EXERCISE BRIEF: Filter the entries for the word "path". Copy each line that has it.

[Extracted data entries]
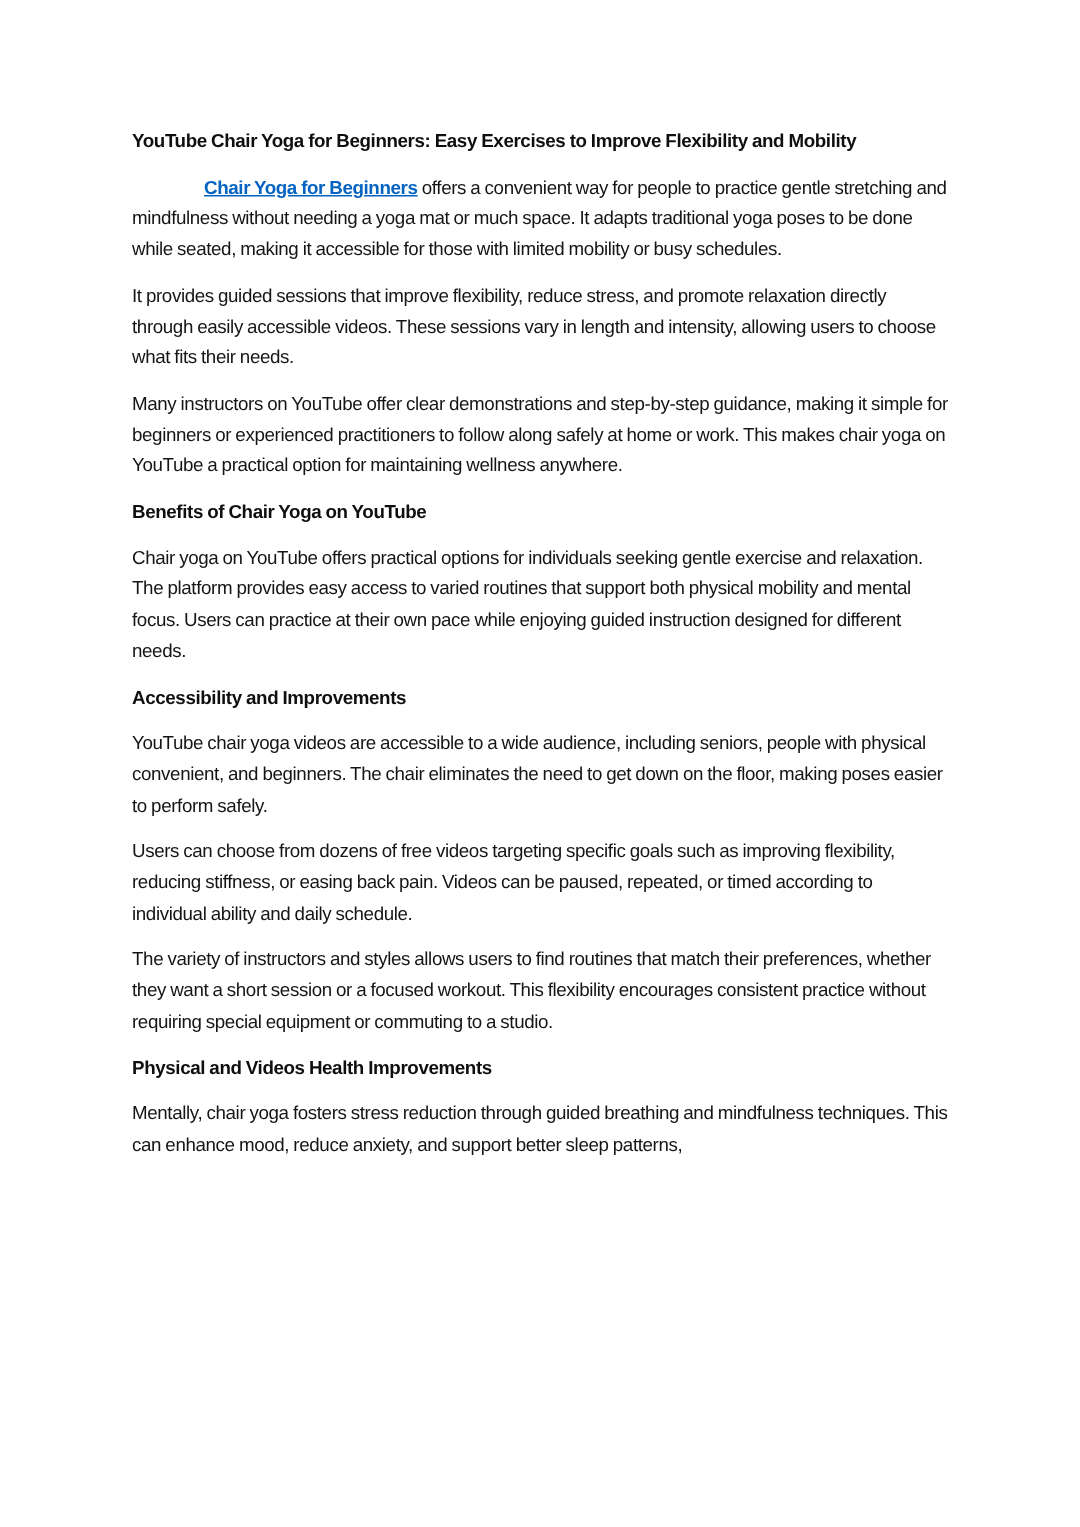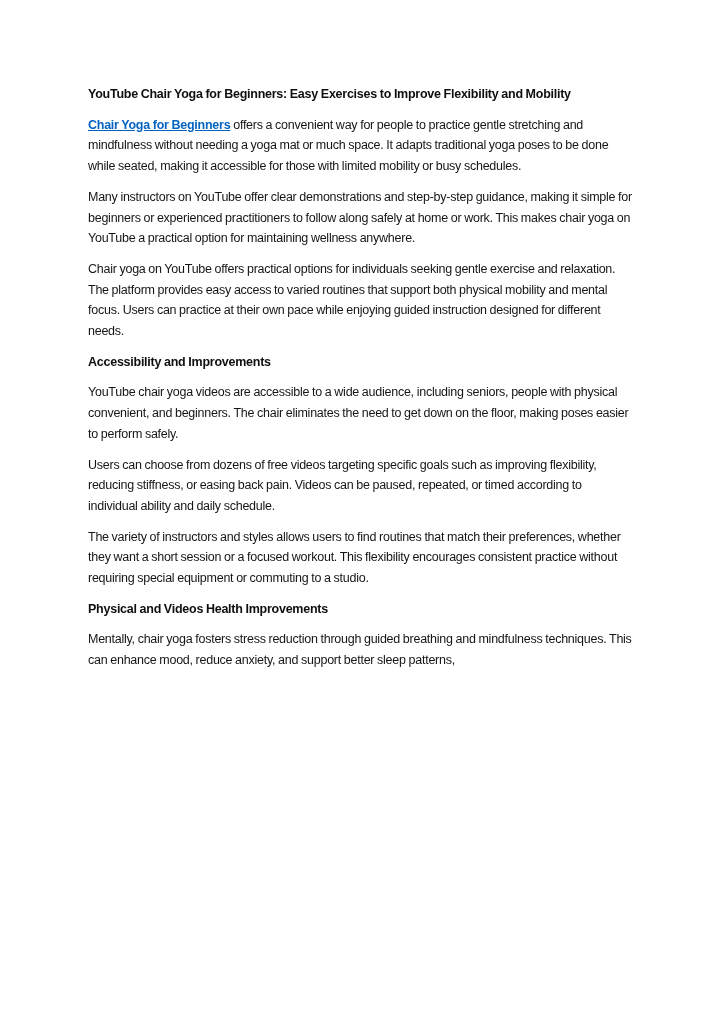--- a/index.html
+++ b/index.html
@@ -30,34 +30,37 @@
   }
   .doc-title, .doc-heading {
     font-weight: bold;
     color: #0f0f0f;
   }
   a.doc-link {
     color: #0563C1;
     font-weight: bold;
     text-decoration: underline;
     cursor: pointer;
+    margin-left: 48px;
   }
 </style>
 </head>
 <body>
 
 <div class="page">
 
   <p class="doc-block doc-title">YouTube Chair Yoga for Beginners: Easy Exercises to Improve Flexibility and Mobility</p>
 
   <p class="doc-block"><a href="#" class="doc-link">Chair Yoga for Beginners</a><span> offers a convenient way for people to practice gentle stretching and mindfulness without needing a yoga mat or much space. It adapts traditional yoga poses to be done while seated, making it accessible for those with limited mobility or busy schedules.</span></p>
 
+  <p class="doc-block">It provides guided sessions that improve flexibility, reduce stress, and promote relaxation directly through easily accessible videos. These sessions vary in length and intensity, allowing users to choose what fits their needs.</p>
 
   <p class="doc-block">Many instructors on YouTube offer clear demonstrations and step-by-step guidance, making it simple for beginners or experienced practitioners to follow along safely at home or work. This makes chair yoga on YouTube a practical option for maintaining wellness anywhere.</p>
 
+  <p class="doc-block doc-heading">Benefits of Chair Yoga on YouTube</p>
 
   <p class="doc-block">Chair yoga on YouTube offers practical options for individuals seeking gentle exercise and relaxation. The platform provides easy access to varied routines that support both physical mobility and mental focus. Users can practice at their own pace while enjoying guided instruction designed for different needs.</p>
 
   <p class="doc-block doc-heading">Accessibility and Improvements</p>
 
   <p class="doc-block">YouTube chair yoga videos are accessible to a wide audience, including seniors, people with physical convenient, and beginners. The chair eliminates the need to get down on the floor, making poses easier to perform safely.</p>
 
   <p class="doc-block">Users can choose from dozens of free videos targeting specific goals such as improving flexibility, reducing stiffness, or easing back pain. Videos can be paused, repeated, or timed according to individual ability and daily schedule.</p>
 
   <p class="doc-block">The variety of instructors and styles allows users to find routines that match their preferences, whether they want a short session or a focused workout. This flexibility encourages consistent practice without requiring special equipment or commuting to a studio.</p>

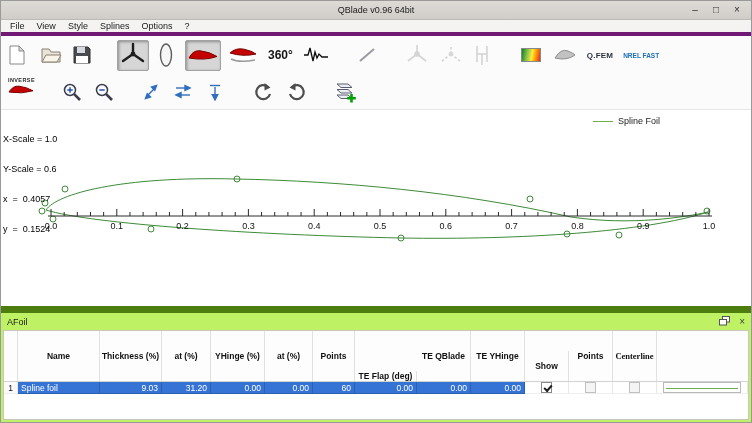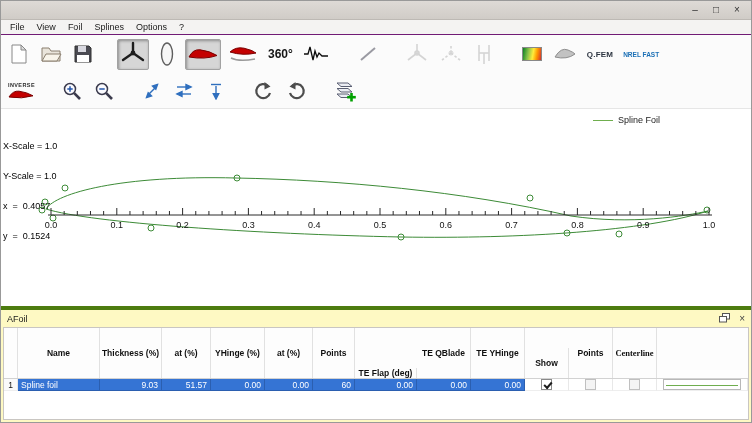--- a/index.html
+++ b/index.html
@@ -2,43 +2,43 @@
 <html style="--sel: #3574d4;"><head>
 <meta charset="utf-8">
 <style>
   *{margin:0;padding:0;box-sizing:border-box;font-family:"Liberation Sans",sans-serif;}
   html,body{width:752px;height:423px;overflow:hidden;background:#fff;}
   .window{width:752px;height:423px;display:flex;flex-direction:column;border:1px solid #999;background:#fff;}
   .titlebar{flex:0 0 18px;background:linear-gradient(#dedad6,#d0ccc7);border-bottom:1px solid #bdb9b4;display:flex;align-items:center;position:relative;}
   .title{position:absolute;left:0;right:0;text-align:center;font-size:9px;color:#1c1c1c;}
   .win-controls{margin-left:auto;display:flex;gap:11px;padding-right:9px;z-index:2;font-size:10px;color:#333;line-height:18px;}
   .win-btn{width:10px;text-align:center;cursor:default;}
-  .menubar{flex:0 0 15px;background:#f4f3f2;border-bottom:1px solid #701a75;display:flex;align-items:center;padding-left:3px;font-size:9px;color:#1a1a1a;}
+  .menubar{flex:0 0 15px;background:#f4f3f2;border-bottom:4px solid #701a75;display:flex;align-items:center;padding-left:3px;font-size:9px;color:#1a1a1a;}
   .menu-item{padding:1px 6px;}
   .toolbar{background:#fbfbfb;display:flex;align-items:center;padding:2px 4px;gap:4px;}
   .tb1{flex:0 0 38px;}
   .tb2{flex:0 0 33px;border-bottom:1px solid #e6e6e6;}
-  .tb-btn{height:31px;min-width:28px;display:flex;flex-direction:row;align-items:center;justify-content:center;border:1px solid transparent;border-radius:2px;padding:0 2px;}
+  .tb-btn{height:31px;min-width:28px;display:flex;flex-direction:row;align-items:center;justify-content:flex-start;border:1px solid transparent;border-radius:2px;padding:0 2px;}
   .tb-btn.pressed{background:#d6d6d6;border-color:#a2a2a2;box-shadow:inset 1px 1px 3px rgba(0,0,0,.35);}
   .tb-btn.disabled{opacity:.42;}
   .tb-btn .icon{display:flex;align-items:center;justify-content:center;}
   .tb-btn.stack{flex-direction:column;gap:1px;}
   .spacer{width:12px;flex:0 0 12px;}
   .tb-text{white-space:nowrap;}
   .txt360{font-weight:bold;font-size:12px;color:#141414;}
   .qfem{font-weight:bold;font-size:8px;color:#2c3440;letter-spacing:.2px;}
   .fast{font-weight:bold;font-size:6.5px;color:#1a6fb5;max-width:36px;line-height:7px;text-align:center;white-space:normal;}
   .inverse-label{font-size:5.5px;font-weight:bold;color:#2b2b2b;letter-spacing:.4px;}
   .cmap{width:20px;height:14px;border:1px solid #888;background:linear-gradient(100deg,#0a7f23,#8bc34a 30%,#ffeb3b 55%,#ff9800 75%,#d32f2f);}
   .canvas{position:relative;flex:1;background:#fff;overflow:hidden;}
-  .info{position:absolute;left:2px;top:12px;font-family:"DejaVu Sans Mono",monospace;font-size:9px;line-height:10px;color:#000;white-space:pre;}
+  .info{position:absolute;left:2px;top:4px;font-family:"DejaVu Sans Mono",monospace;font-size:9px;line-height:10px;color:#000;white-space:pre;}
   .legend{position:absolute;left:592px;top:6px;display:flex;align-items:center;gap:5px;font-size:9px;color:#222;}
   .legend-line{width:20px;height:0;border-top:1px solid #6fae4e;display:inline-block;}
   #plot-svg{position:absolute;left:0;top:0;}
-  .dock{flex:0 0 116px;background:#fef9c3;border-top:4px solid #4d7c0f;display:flex;flex-direction:column;}
+  .dock{flex:0 0 116px;background:#bef264;border-top:7px solid #4d7c0f;display:flex;flex-direction:column;}
   .dock-header{flex:0 0 17px;display:flex;align-items:center;padding:0 6px;font-size:9px;color:#1a1a1a;}
   .dock-title{flex:1;}
   .dock-icons{display:flex;gap:9px;align-items:center;color:#444;font-size:10px;}
   .tablewrap{flex:1;background:#fff;border:1px solid #c9c6c2;margin:0 2px 2px 2px;overflow:hidden;display:flex;flex-direction:column;}
   .thead{display:flex;flex:0 0 16px;background:#fdfdfd;border-bottom:1px solid #d2d2d2;}
   .th{font-weight:bold;font-size:8.5px;display:flex;align-items:center;justify-content:center;border-right:1px solid #e1e1e1;color:#101010;overflow:hidden;white-space:nowrap;}
   .th.flex1,.td.flex1{flex:1;}
   .trow{display:flex;flex:0 0 17px;}
   .td{font-size:8.5px;display:flex;align-items:center;border-right:1px solid #e8e8e8;border-bottom:1px solid #eee;padding:0 3px;overflow:hidden;white-space:nowrap;color:#111;}
   .td.num{justify-content:flex-end;}
@@ -51,31 +51,32 @@
   .stylecell{justify-content:center;}
   .style-box{width:92%;height:11px;border:1px solid #b8b8b8;background:#fff;position:relative;}
   .style-line{position:absolute;left:2px;right:2px;top:5px;height:1px;background:#6fae4e;}
 </style>
 </head>
 <body>
 
 <div class="window">
 
   <div class="titlebar">
+    <div class="title">QBlade v0.96 64bit</div>
     <div class="win-controls">
       <span class="win-btn">–</span>
       <span class="win-btn">□</span>
       <span class="win-btn">×</span>
     </div>
   </div>
 
   <div class="menubar" id="menubar">
       <span class="menu-item">File</span>
       <span class="menu-item">View</span>
-      <span class="menu-item">Foil</span>
+      <span class="menu-item">Style</span>
       <span class="menu-item">Splines</span>
       <span class="menu-item">Options</span>
       <span class="menu-item">?</span>
     </div>
 
   <div class="toolbar tb1" id="toolbar1">
       <div class="tb-btn">
         <span class="icon">
           <svg width="18" height="20">
             <path d="M2 1 h9 l5 5 v13 h-14 z" fill="#fff" stroke="#888"></path>
@@ -305,21 +306,21 @@
               <line x1="14.2" y1="18.2" x2="22.8" y2="18.2"></line>
             </g>
           </svg>
         </span>
       </div>
     </div>
 
   <div class="canvas">
     <div class="info">
       <div>X-Scale = 1.0</div>
-      <div>Y-Scale = 1.0</div>
+      <div>Y-Scale = 0.6</div>
       <div>x  =  0.4057</div>
       <div>y  =  0.1524</div>
     </div>
     <div class="legend">
       <span class="legend-line" id="legend-line" style="border-top-color: rgb(111, 174, 78);"></span>
       <span>Spline Foil</span>
     </div>
     <svg id="plot-svg" width="752" height="203" xmlns="http://www.w3.org/2000/svg">
       <path id="foil-path" d="M45,100 C55,84 120,66 235,69 C340,71 460,82 570,107 C630,116 685,107 707,102 C645,122 520,130 400,128 C255,125 90,114 45,100 Z" fill="none" stroke="#3d8b37" stroke-width="1"></path>
       <g id="ctrl-pts" fill="none" stroke="#3d8b37" stroke-width="1">
@@ -430,21 +431,21 @@
           <div class="th" style="width: 54px;">TE YHinge</div>
           <div class="th" style="width: 44px; margin-top: 20px;">Show</div>
           <div class="th" style="width: 44px;">Points</div>
           <div class="th" style="width: 44px; font-family: Liberation Serif, serif;">Centerline</div>
         </div>
       <div id="tbody">
           <div class="trow">
             <div class="td rownum" style="width: 14px;">1</div>
             <div class="td sel" style="width: 82px;">Spline foil</div>
             <div class="td num sel" style="width: 62px;">9.03</div>
-            <div class="td num sel" style="width: 49px;">51.57</div>
+            <div class="td num sel" style="width: 49px;">31.20</div>
             <div class="td num sel" style="width: 54px;">0.00</div>
             <div class="td num sel" style="width: 48px;">0.00</div>
             <div class="td num sel" style="width: 42px;">60</div>
             <div class="td num sel" style="width: 62px;">0.00</div>
             <div class="td num sel" style="width: 54px;">0.00</div>
             <div class="td num sel" style="width: 54px;">0.00</div>
             <div class="td cbcell" style="width: 44px;">
               <span class="cb checked"></span>
             </div>
             <div class="td cbcell" style="width: 44px;">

THE COMPLETED TASK:
             <path d="M2 1 h9 l5 5 v13 h-14 z" fill="#fff" stroke="#888"></path>
       <path id="foil-path" d="M45,100 C55,84 120,66 235,69 C340,71 460,82 570,107 C630,116 685,107 707,102 C645,122 520,130 400,128 C255,125 90,114 45,100 Z" fill="none" stroke="#3d8b37" stroke-width="1"></path>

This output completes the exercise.